Gericht verlängert eine frühere Probezeit

Die Richterin räumt in ihrer Urteilsbegründung zwar ein, dass es durchaus sein könne, dass die Polizei die ganze Situation falsch eingeschätzt habe, doch er habe auch nicht friedlich die Türe aufgemacht und schon vorher rumgelärmt.

Und eines sei ganz sicher, meinte die Richterin:

«Die Polizisten haben sicher nicht zum Spass Verstärkung angefordert; da hat die Polizei schon Wichtigeres zu tun.»

Alles in allem hätte die Menge an Verfehlungen locker dafür gereicht, um die Geldstrafe höher anzusetzen: «Selbst die doppelte Geldstrafe wäre noch angemessen gewesen; Sie sind mild davongekommen», rieb die Richterin dem Beschuldigten deutlich das Strafmass unter die Nase.

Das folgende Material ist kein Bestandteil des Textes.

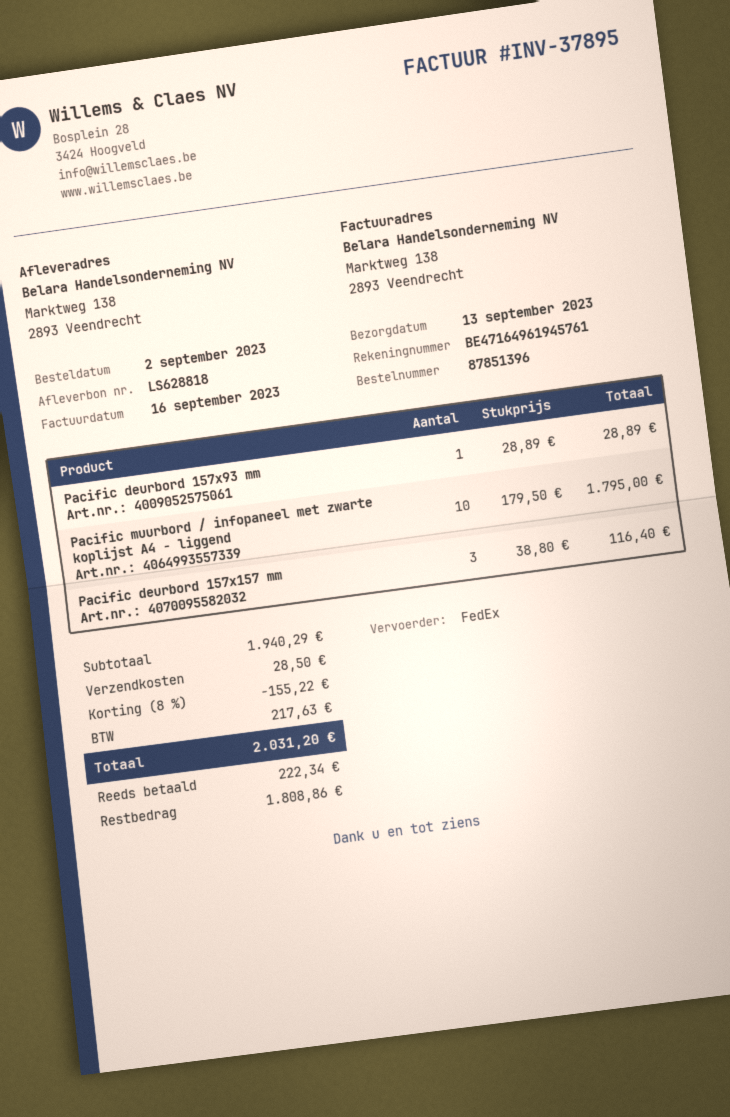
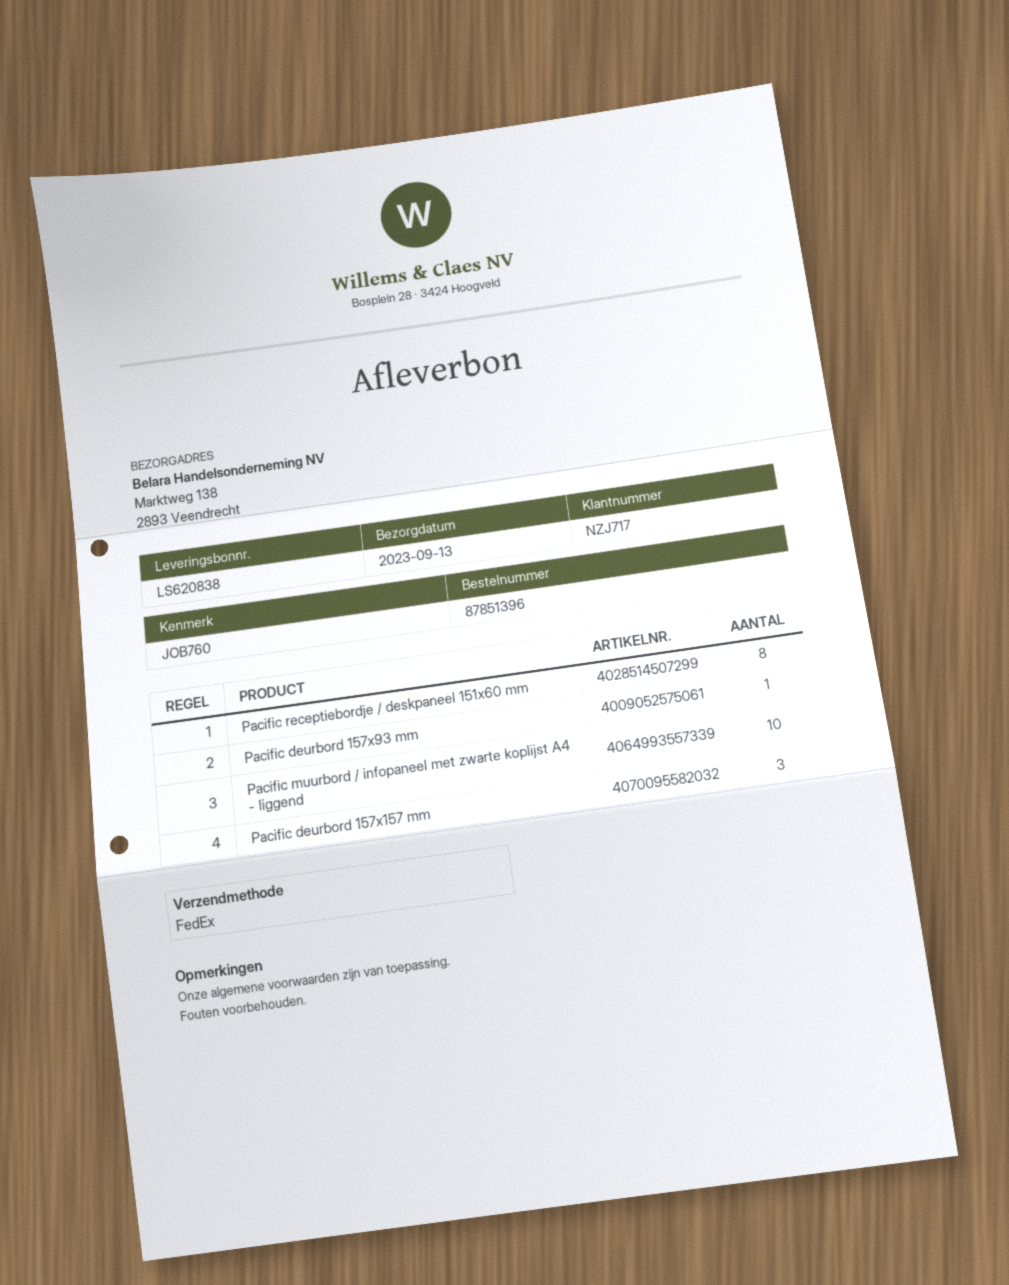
delivery note number: LS628818 -> LS620838
Pacific receptiebordje / deskpaneel 151x60 mm: none -> 8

Das Gericht blieb weitgehend bei seinem Urteil und strich nur die Tätlichkeit und stufte die mehrfache Drohung auf eine einfache Drohung herunter, da Aussagen teilweise nicht verwertbar gewesen seien. Hinzu kamen jedoch nun noch 700 weitere Franken an Gerichtskosten. Ebenso wurde die Probezeit für einen früheren Strafbefehl (20 Tagessätze à 50 Franken) aus dem Jahr 2016 um ein Jahr verlängert.

Am Ende gab es noch einen Tipp fürs weitere Leben:

«Versuchen Sie, Ihre Emotionen in Zukunft in den Griff zu bekommen. Sie kennen doch das Sprichwort: ‹De Gschiider git nah, de Esel bliebt stah›.»

Ob der Beschuldigte das Urteil weiterziehen wird, ist noch offen, schloss er doch bei Verhandlungsbeginn diese Möglichkeit nicht aus, «falls ich mit dem Urteil nicht einverstanden sein sollte».